• **Material for this task**
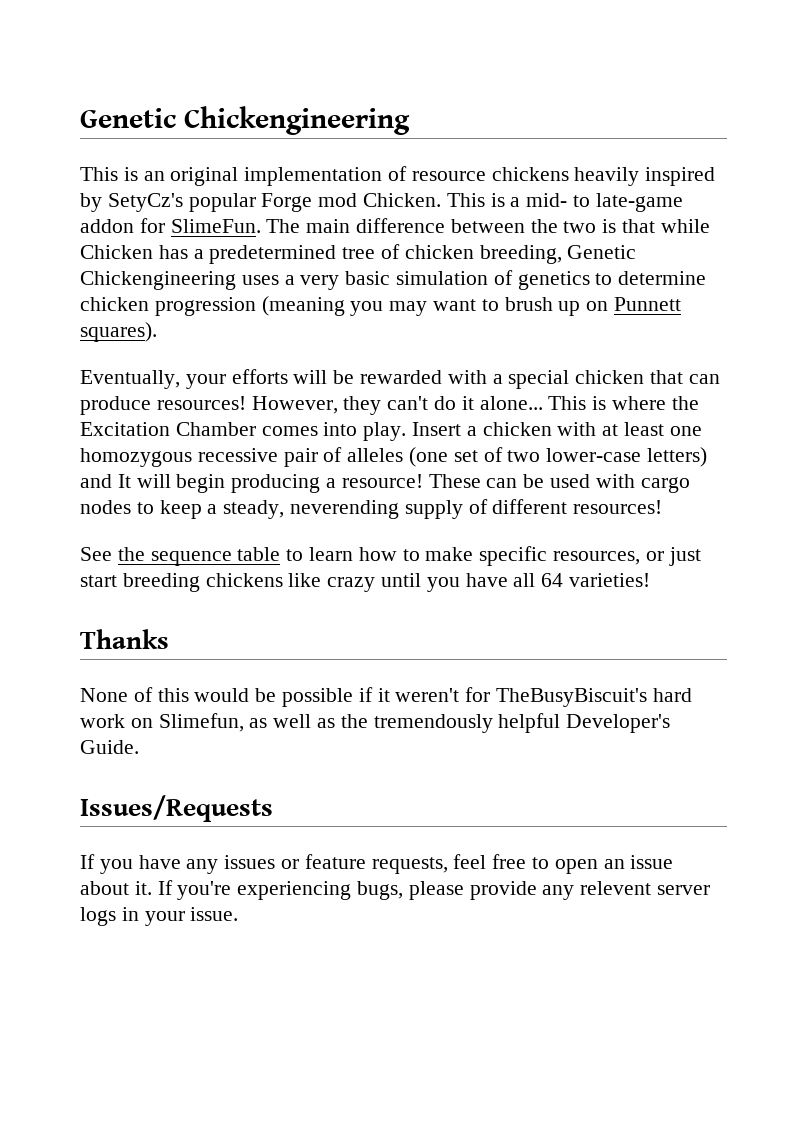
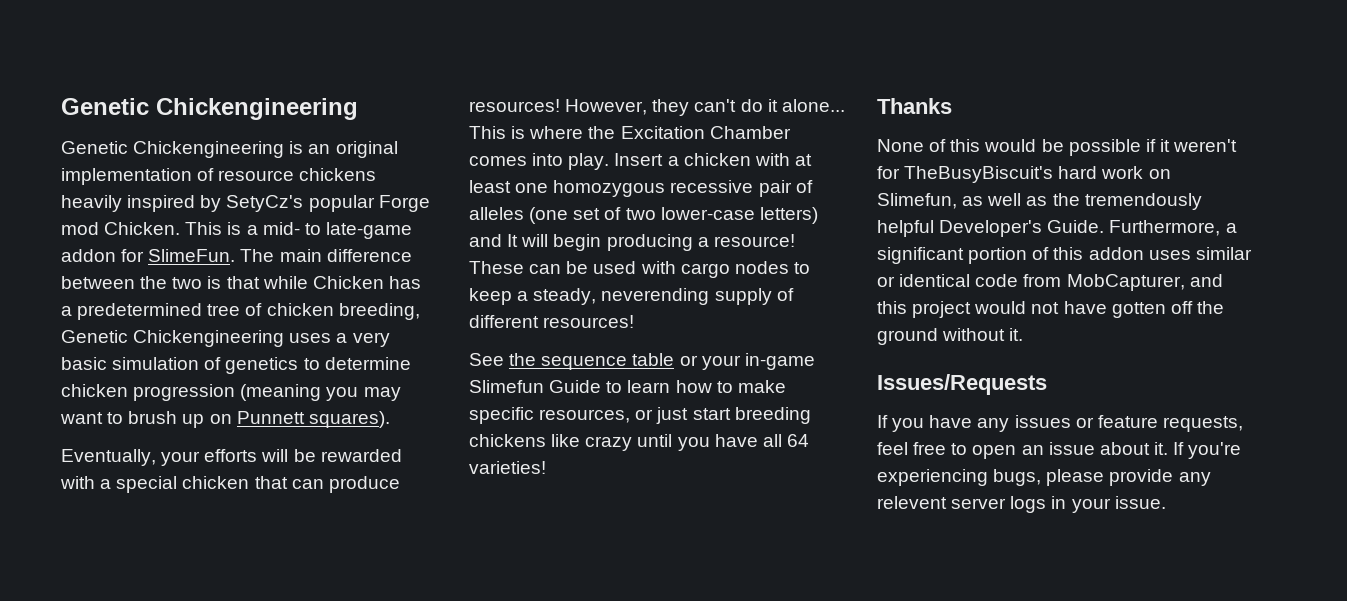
[80,167,118,181] This -> [61,141,285,158] Genetic Chickengineering
(281, 554) none -> [679,353,815,370] [469,380,602,393] or your in-game Slimefun Guide
(139, 747) none -> [1109,220,1237,236] [877,247,1252,264] [877,274,1223,291] [877,301,1224,318] [877,328,1024,345] Furthermore, a significant portion of this addon uses similar or identical code from MobCapturer, and this project would not have gotten off the ground without it.

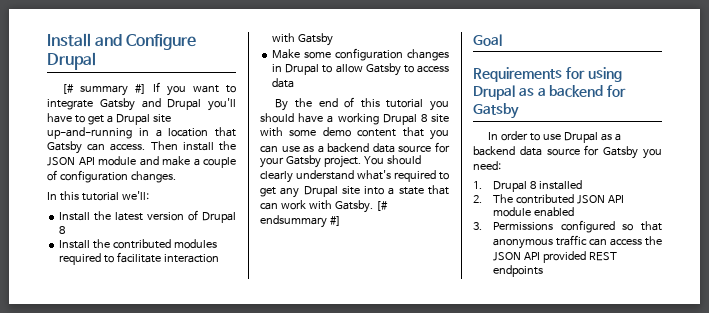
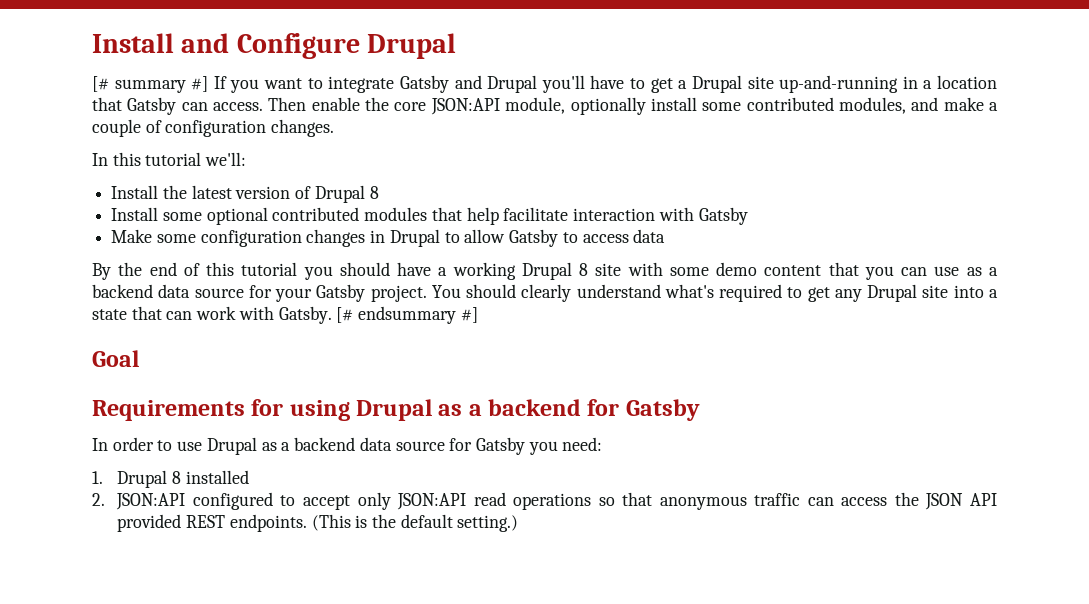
[182,141,236,151] [47,156,136,166] install the JSON API module -> [311,97,906,115] enable the core JSON:API module, optionally install some contributed modules,
[93,239,218,249] [59,253,115,265] the contributed modules required to -> [162,207,499,225] some optional contributed modules that help
[492,194,624,204] [492,207,574,217] [473,220,615,233] The contributed JSON API module enabled // 3. Permissions configured -> [116,492,592,510] JSON:API configured to accept only JSON:API read operations
[492,265,543,277] endpoints -> [229,514,519,532] endpoints. (This is the default setting.)

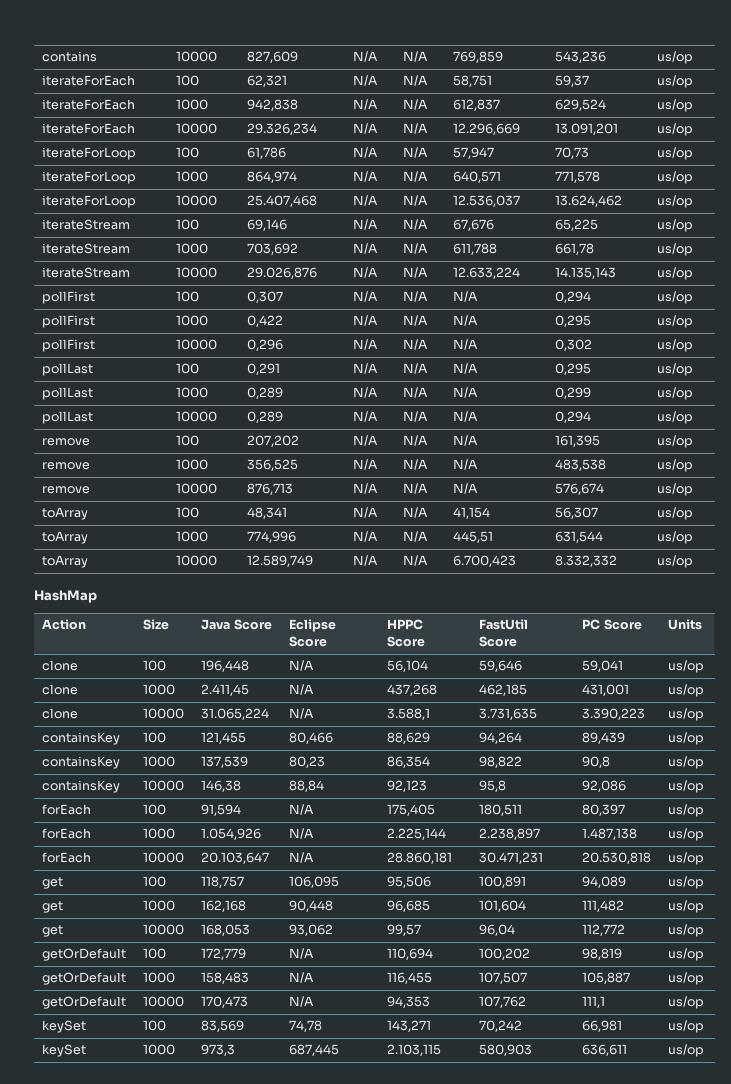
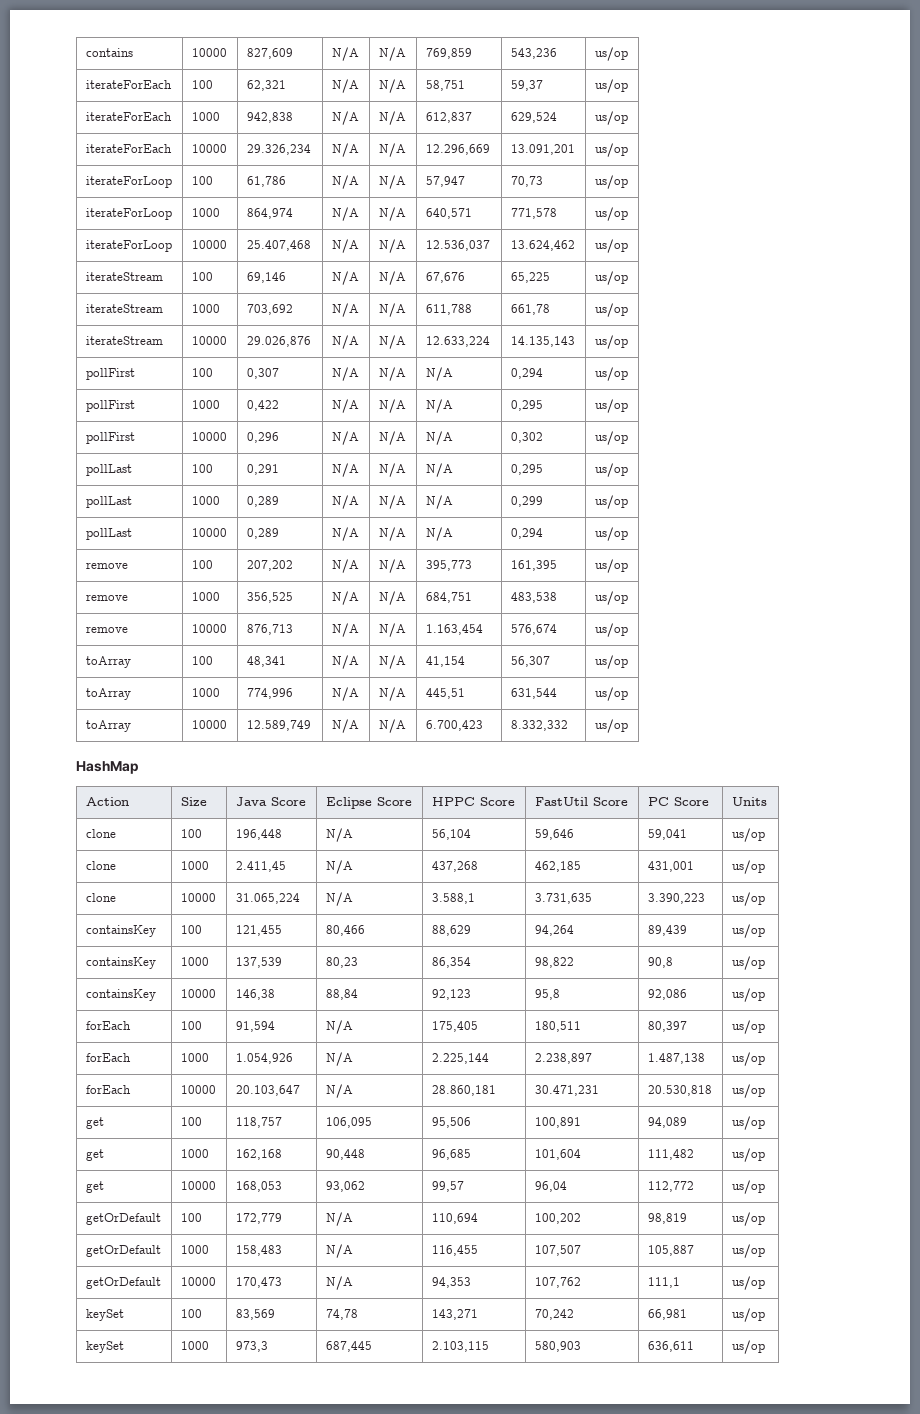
[453,435,479,446] N/A -> [425,560,472,571] 395,773
[453,459,479,470] N/A -> [425,592,472,603] 684,751
[453,483,479,494] N/A -> [425,624,483,635] 1.163,454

• **Required work**
Should a picture appear among the entries, skip it and copy the rest exactly.

• **Reply to the task**
[80,167,118,181] This -> [61,141,285,158] Genetic Chickengineering
(281, 554) none -> [679,353,815,370] [469,380,602,393] or your in-game Slimefun Guide
(139, 747) none -> [1109,220,1237,236] [877,247,1252,264] [877,274,1223,291] [877,301,1224,318] [877,328,1024,345] Furthermore, a significant portion of this addon uses similar or identical code from MobCapturer, and this project would not have gotten off the ground without it.

[182,141,236,151] [47,156,136,166] install the JSON API module -> [311,97,906,115] enable the core JSON:API module, optionally install some contributed modules,
[93,239,218,249] [59,253,115,265] the contributed modules required to -> [162,207,499,225] some optional contributed modules that help
[492,194,624,204] [492,207,574,217] [473,220,615,233] The contributed JSON API module enabled // 3. Permissions configured -> [116,492,592,510] JSON:API configured to accept only JSON:API read operations
[492,265,543,277] endpoints -> [229,514,519,532] endpoints. (This is the default setting.)

[453,435,479,446] N/A -> [425,560,472,571] 395,773
[453,459,479,470] N/A -> [425,592,472,603] 684,751
[453,483,479,494] N/A -> [425,624,483,635] 1.163,454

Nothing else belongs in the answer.